As it says on his recent books, Terry Pratchett is Britain's bestselling living novelist. His Discworld comic fantasies began with The Colour of Magic in 1983 (to his amusement he's been asked in recent years whether he pinched any themes from J.K. Rowling, who started publishing in 1997). They've been such a phenomenal success, and have generated so many spinoffs like maps, games, diaries, quizbooks and even academic studies, that it's getting difficult to count the actual Discworld novels. Officially, his 2001 publications include the 26th and 27th, Thief of Time and (with artist Paul Kidby) The Last Hero, but this count omits the short novel whose chapters alternate with chunks of pop-science explication in The Science of Discworld (with Ian Stewart and Jack Cohen).... Despite having learned to cope with vast UK signing sessions that go on until his wrist screams for mercy, Terry remains cheerful and approachable, with a fund of wry anecdotes about his various lives as famous writer, obscure writer, journalist, and (once upon a time) PR man for a nuclear power station. A worthy Worldcon guest. You have to admire the man who created the bibliophile orangutan of Unseen University, literature's first rugged, muscular and caring role-model for librarians everywhere.

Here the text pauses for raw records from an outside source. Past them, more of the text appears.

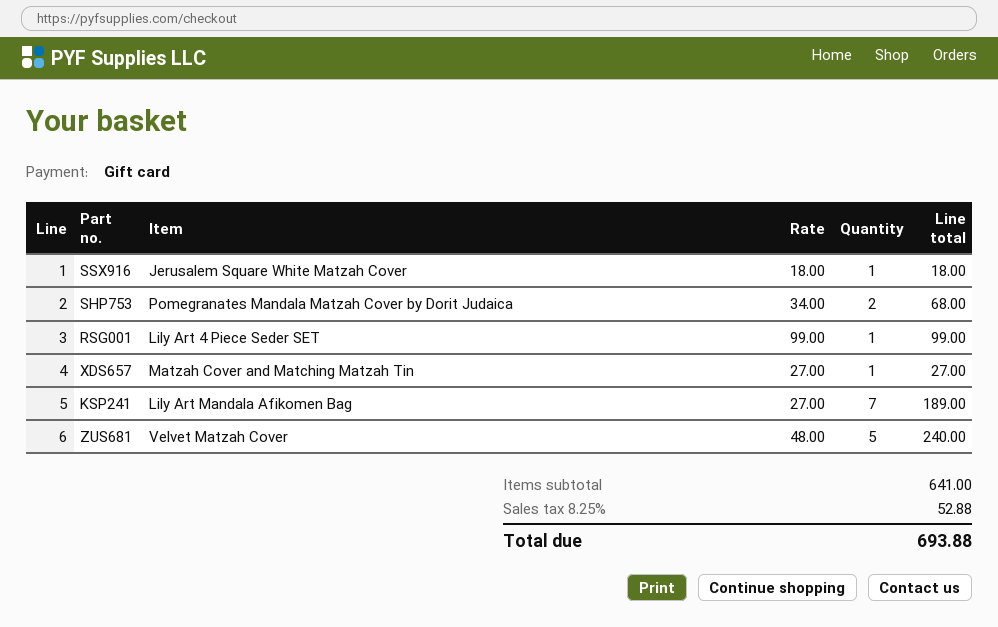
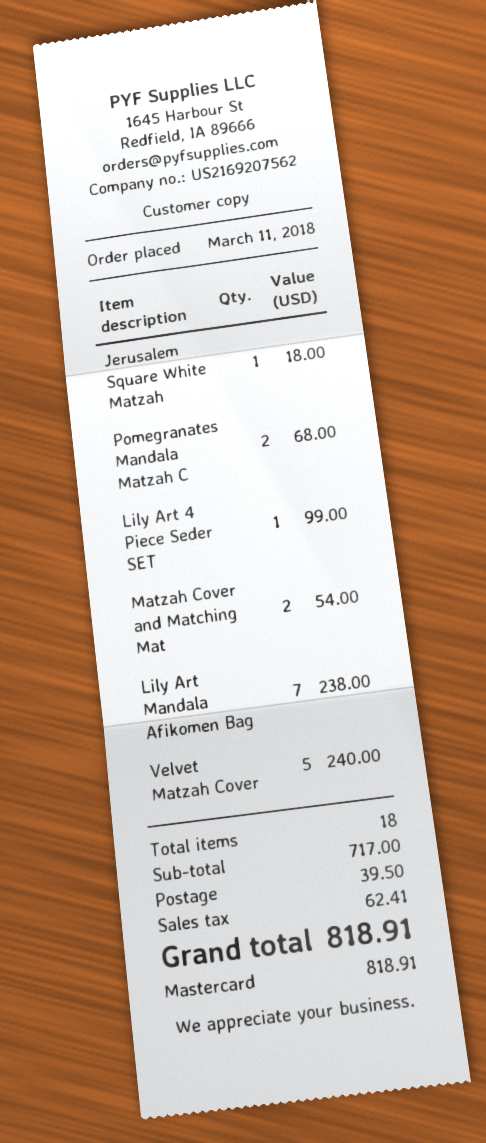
payment method: gift card -> Mastercard
Matzah Cover and Matching Matzah Tin: 1 for 27.00 -> 2 for 54.00
Lily Art Mandala Afikomen Bag: 7 for 189.00 -> 7 for 238.00
subtotal: 641.00 -> 717.00
shipping: none -> 39.50
tax: 52.88 -> 62.41
total: 693.88 -> 818.91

William Tenn is the pen name of London-born Philip Klass. He began writing in 1945 after being discharged from the Army, and his first story, "Alexander the Bait," was published a year later. His stories and articles have been widely anthologized, a number of them in best-of-the-year collections. He was a professor of English at the Pennsylvania State University, where he taught among other things a popular course in science fiction. In 1999, he was honored as Author Emeritus by the Science Fiction and Fantasy Writers of America at their annual Nebula Awards Banquet. Photo of Fruma & Philip Klass (William Tenn) by Laurie D.T. Mann
We've adapted the appreciation Laurie Mann wrote about William Tenn from Noreascon's Progress Report 2.
Or read William Tenn's Remembrances of Worldcons Past, also adapted from Progress Report 2.
Jack Speer is one of the "founding dinosaurs" of fandom. He is one of those who defined our history because he not only helped shape it, he was the first to write it. Jack wrote "Up to Now", the first real history of SF fandom in 1939. A few years later he codified our "fanspeak" along with a lot more history when he wrote the first Fancyclopedia in 1944. Jack's influential articles created the idea of "numbered fandoms" by identifying key traits and changes in various generations of fandom. He investigated and reported on feuds, the Cosmic Circle and other contretemps as well.
Jack continues to entertain and inform us with his fanzines and essays, often published in the Fantasy Amateur Press Association.
Update, June 2008 — The Noreascon Four Committee is saddened that Jack passed away the morning of June 28, 2008. Please see the excerpts from the Noreascon Four Souvenir Book.
"I'm very sorry to hear this, and I'm very grateful that we had a chance to honor Jack at Noreascon Four. He was an amazing, gentle, frighteningly bright, wonderful man, and he was a great guest."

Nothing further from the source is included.